When comparing standard deviation and entropy in context of statistics and related areas, I think that it is important to realize the difference between two notions of the entropy concept: entropy as a measure of variability, volatility, chaos (this meaning is usually implied in physics and similar domains) and entropy as a measure of an average information in a message (this meaning is usually implied in domains, based on Shannon's theory of information). However, despite obvious surface differences between the notions, the above-mentioned two dimensions reflect the close parallels between physics-based entropy and information theory-based entropy concepts. A discussion on this topic is beyond the scope of my answer, but this article is IMHO a good start.
The entropy formula, which you were confused about, comes from the theory of information (see this section) and is the basis for the use of entropy via the concept of information gain (notice the similarity in the formulas). If I understand correctly, all those types of entropy are particular (contextual) cases of a mathematics-based generalized concept of entropy in dynamic systems.

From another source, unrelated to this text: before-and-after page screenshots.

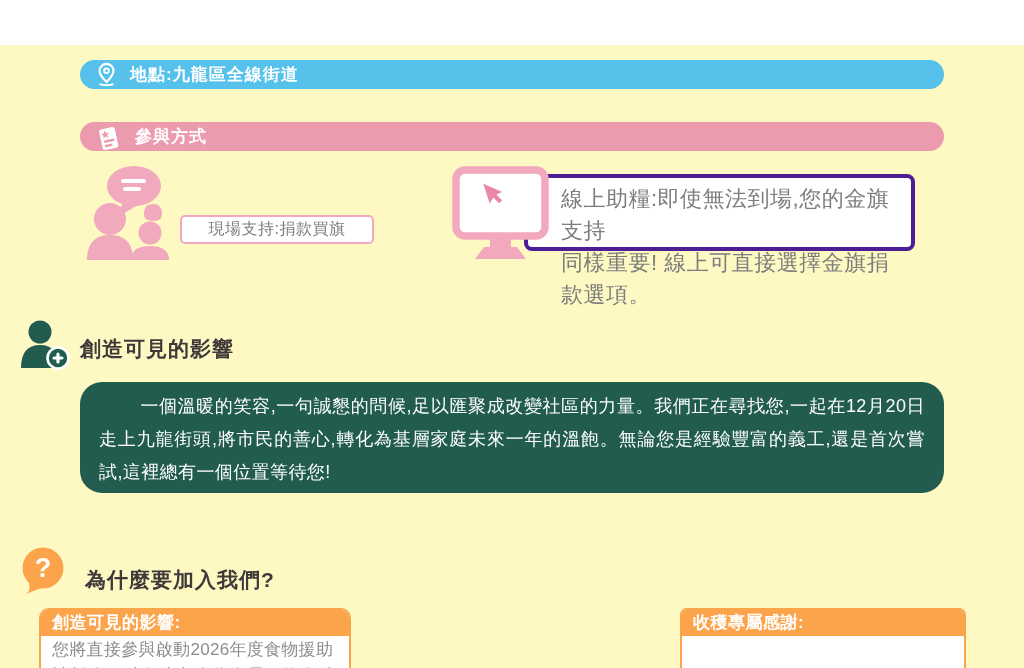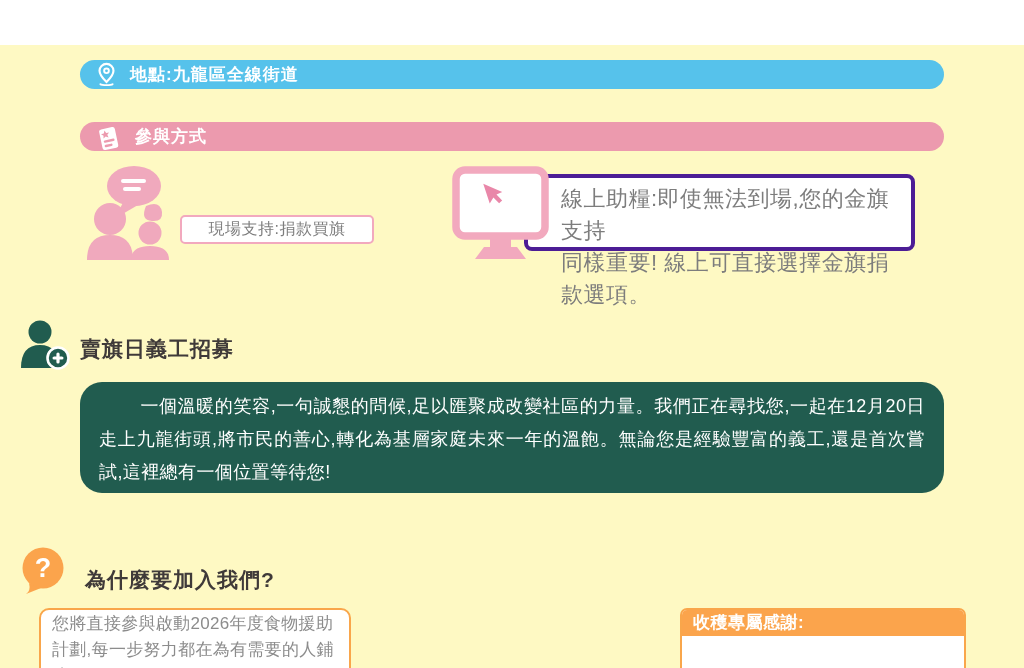--- a/index.html
+++ b/index.html
@@ -112,35 +112,36 @@
 
   <div class="abs recruit-icon">
     <svg width="54" height="54" viewBox="0 0 54 54">
       <circle cx="23" cy="13" r="11.5" fill="#215C4F"></circle>
       <path d="M4 49 Q4 26 23 26 Q42 26 42 49 Z" fill="#215C4F"></path>
       <circle cx="41" cy="39" r="10.5" fill="#215C4F" stroke="#fff" stroke-width="2.6"></circle>
       <rect x="35.5" y="37.4" width="11" height="3.2" rx="1.6" fill="#fff"></rect>
       <rect x="39.4" y="33.5" width="3.2" height="11" rx="1.6" fill="#fff"></rect>
     </svg>
   </div>
-  <div class="abs sec-title recruit-title">賣旗日義工招募</div>
+  <div class="abs sec-title recruit-title">創造可見的影響</div>
 
   <div class="abs green-box">
     <span>一個溫暖的笑容,一句誠懇的問候,足以匯聚成改變社區的力量。我們正在尋找您,一起在12月20日走上九龍街頭,將市民的善心,轉化為基層家庭未來一年的溫飽。無論您是經驗豐富的義工,還是首次嘗試,這裡總有一個位置等待您!</span>
   </div>
 
   <div class="abs why-icon">
     <svg width="48" height="49" viewBox="0 0 48 49">
       <circle cx="24" cy="22" r="20.5" fill="#FBA44C"></circle>
       <path d="M10 37 Q12 45 7 48 L22 42 Z" fill="#FBA44C"></path>
       <text x="24" y="31" text-anchor="middle" font-size="27" font-weight="bold" fill="#fff">?</text>
     </svg>
   </div>
   <div class="abs sec-title why-title">為什麼要加入我們?</div>
 
   <div class="abs card card1">
+    <div class="card-header">創造可見的影響:</div>
     <div class="card-body">您將直接參與啟動2026年度食物援助計劃,每一步努力都在為有需要的人鋪路。</div>
   </div>
   <div class="abs card card3">
     <div class="card-header">收穫專屬感謝:</div>
   </div>
 
 </div>
 
 </body></html>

In terms of your particular question on potential use of standard deviation (SD) as a substitute measure for decision trees, I have to say the following:
- yes, it is possible to use SD as a substitute for entropy (information gain, to be more accurate);
- it seems that your statement about wanting higher SD as a criteria for attribute splitting is wrong - you need higher information gain, which can be substituted by standard deviation reduction, not SD itself. This nice page explains the idea and algorithm behind it rather well.
Finally, I would like to share two resources for reducing confusion and providing more details on the topic. First, this discussion is useful to see why your statements "higher the standard deviation, lesser the entropy" and "lesser the SD, more the entropy" [original style preserved] are incorrect. Second, this paper, despite its financial focus, presents potential reasons for preferring using entropy to standard deviation. Let me summarize them in the following list:
- entropy is a more general measure and supports a wider range of data types;
- entropy incorporates more information than SD (thus, making models more realistic);
- entropy is distribution-free, that is not dependent on a particular distribution (less errors);
- entropy satisfies the first order condition (used in optimization and econometric models);
- entropy also serves as a measure of dispersion (hence, playing an SD's role).
Reasons for not preferring using entropy to SD also should be noted and include the former's complexity and potential statistical bias, related to considered degrees of freedom of a model.